Tirana prosecutors will question Albania’s Special Forces Commander Shemsi Prenci and Deputy Minister of Interior Avenir Peka, after accusations of political pressure surfaced following a campaign incident.

Prenci filed charges in Tirana prosecutor’s office against Peka last week, accusing him of trying to send his units against opposition protestors, after clashes with a rival political gang on April 10.

The general director of police is the only authority that can order the deployment of special police units.

Premci told reporters that Peka had “threatened and insulted him” after he refused the order that he believed was illegal.

“I won’t obey the illegal orders of deputy minister Peka,” Prenci said.

Peka has declined to comment on the accusations and filed a counter-suit against the police commander, accusing him of slander.

The row is one of the most serious incidents of the campaign for the May 8 local elections, which has been characterised by a tense political climate and several violent clashes between government and opposition supporters.

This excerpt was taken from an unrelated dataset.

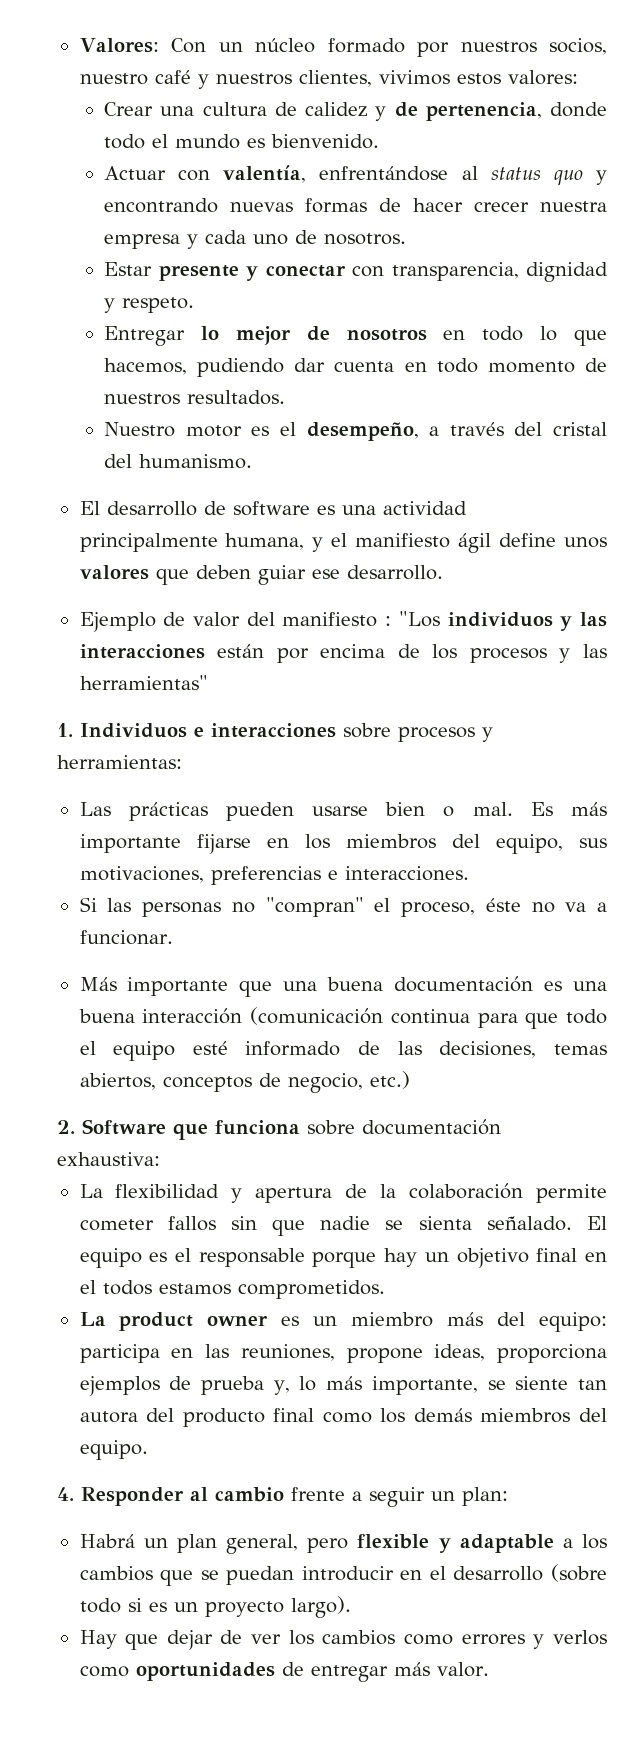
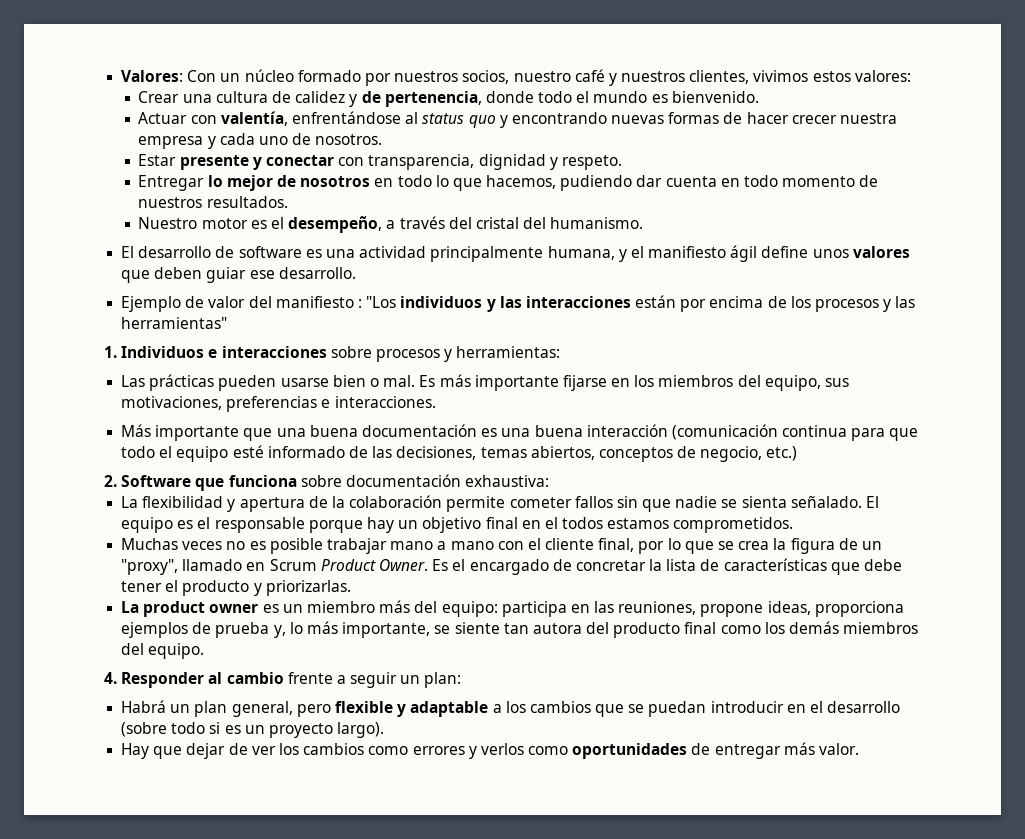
[79,897,608,917] [79,930,173,945] // Si las personas no "compran" el proceso, éste no va a funcionar. -> (436, 402) none
(385, 1289) none -> [121,538,882,554] [121,558,903,575] [121,580,351,596] // Muchas veces no es posible trabajar mano a mano con el cliente final, por lo que se crea la figura de un "proxy", llamado en Scrum Product Owner. Es el encargado de concretar la lista de características que debe tener el producto y priorizarlas.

Although Albania’s police forces were widely used in past electoral campaigns to advance political interests, they have received flying marks for professionalism in the last three polls in the country.

Adriatik Ago, a security expert and former head of police in the region of Shkodra, says that political interference damages police work on many levels, and if Peka’s alleged order proves true, it would certainly be considered a serious incident.

“The time when politicians interfered [in police work] through a phone call disregarding of the chain of command has past,” said Ago.

“This is a sign that politicians are still trying to interfere more than they should in the police forces, undermining their work,” Ago added.